> **EXERCISE BRIEF**
Note each line in the data below that holds "Location", and copy it.

Revision tracking records
────
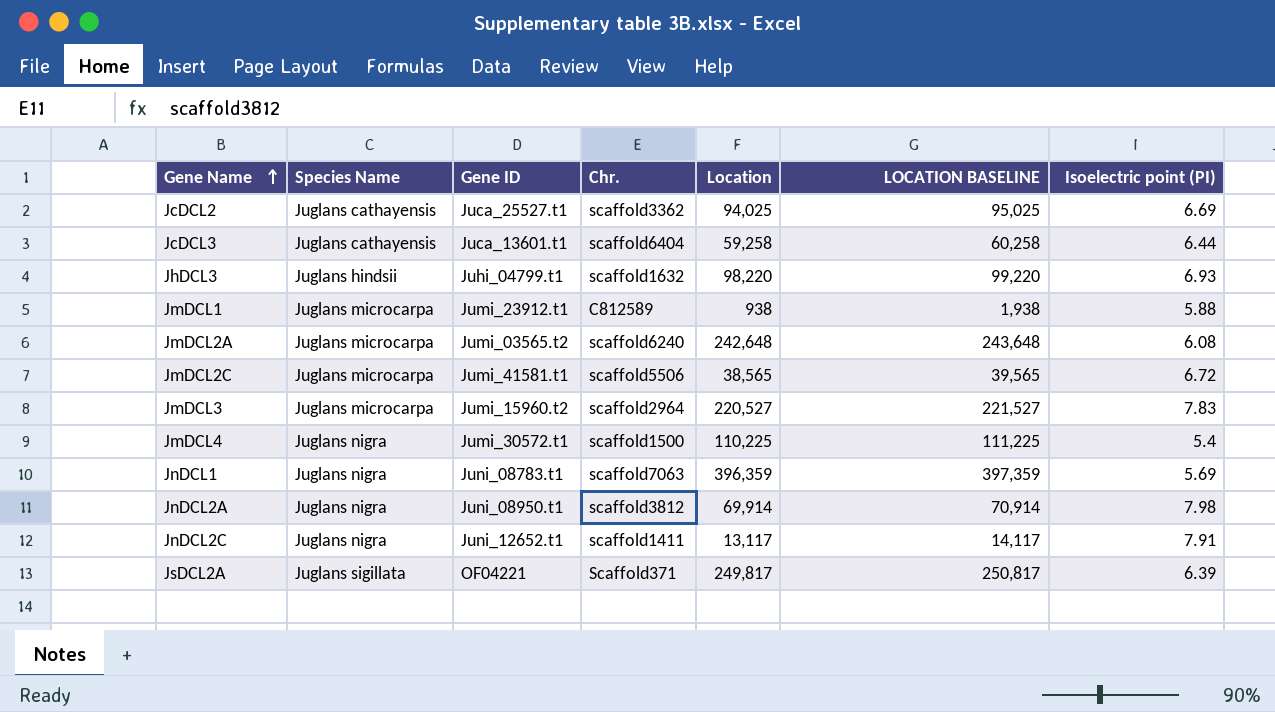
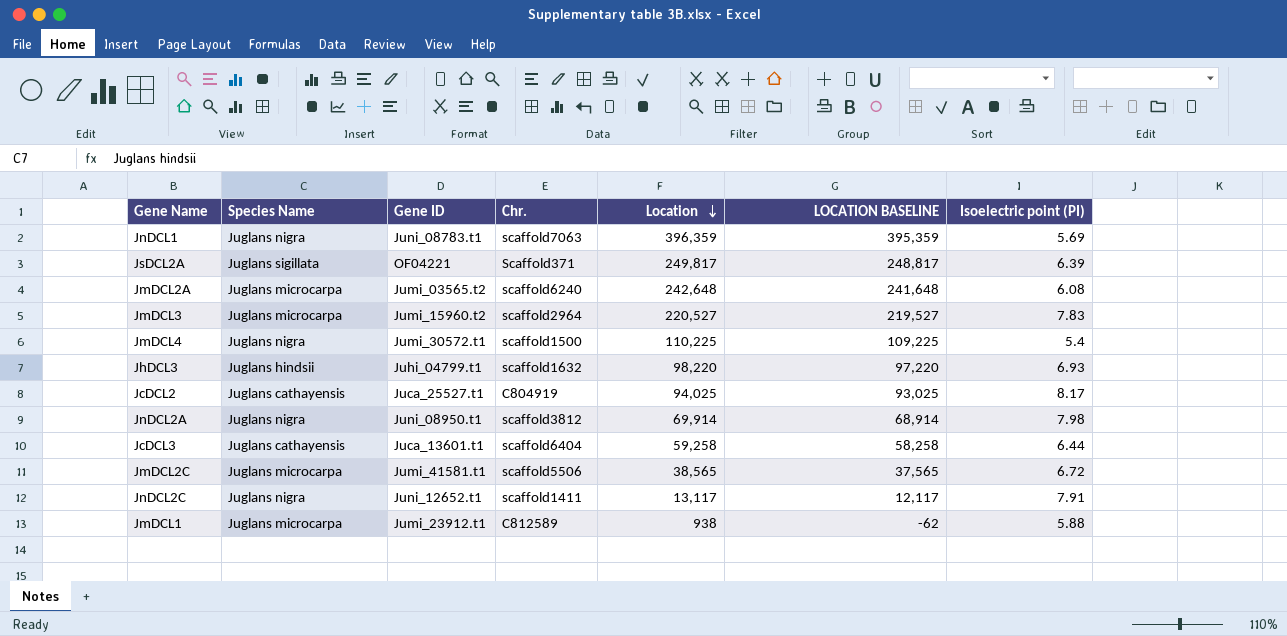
row order: Gene Name ascending -> Location descending
column LOCATION BASELINE | formula: [Location] + 1000 -> [Location] - 1000
JcDCL2 | Chr.: scaffold3362 -> C804919
JcDCL2 | Isoelectric point (PI): 6.69 -> 8.17

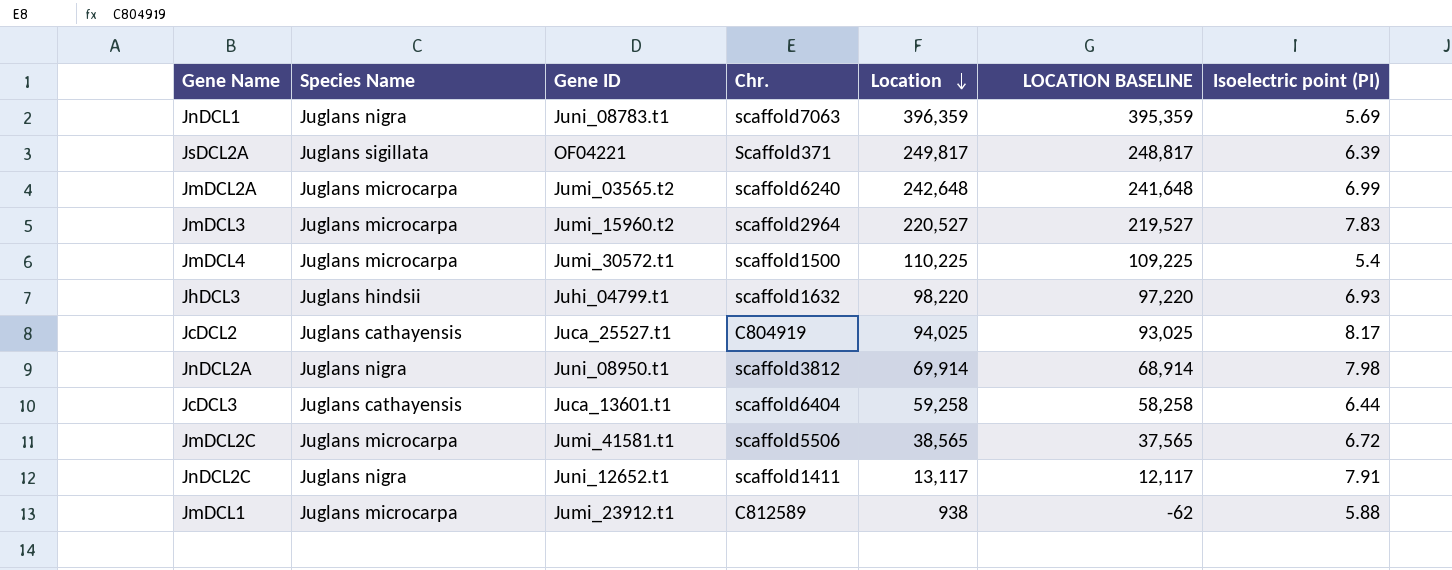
JmDCL2A | Isoelectric point (PI): 6.08 -> 6.99
JmDCL4 | Species Name: Juglans nigra -> Juglans microcarpa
────
> **YOUR SOLUTION**
row order: Gene Name ascending -> Location descending
column LOCATION BASELINE | formula: [Location] + 1000 -> [Location] - 1000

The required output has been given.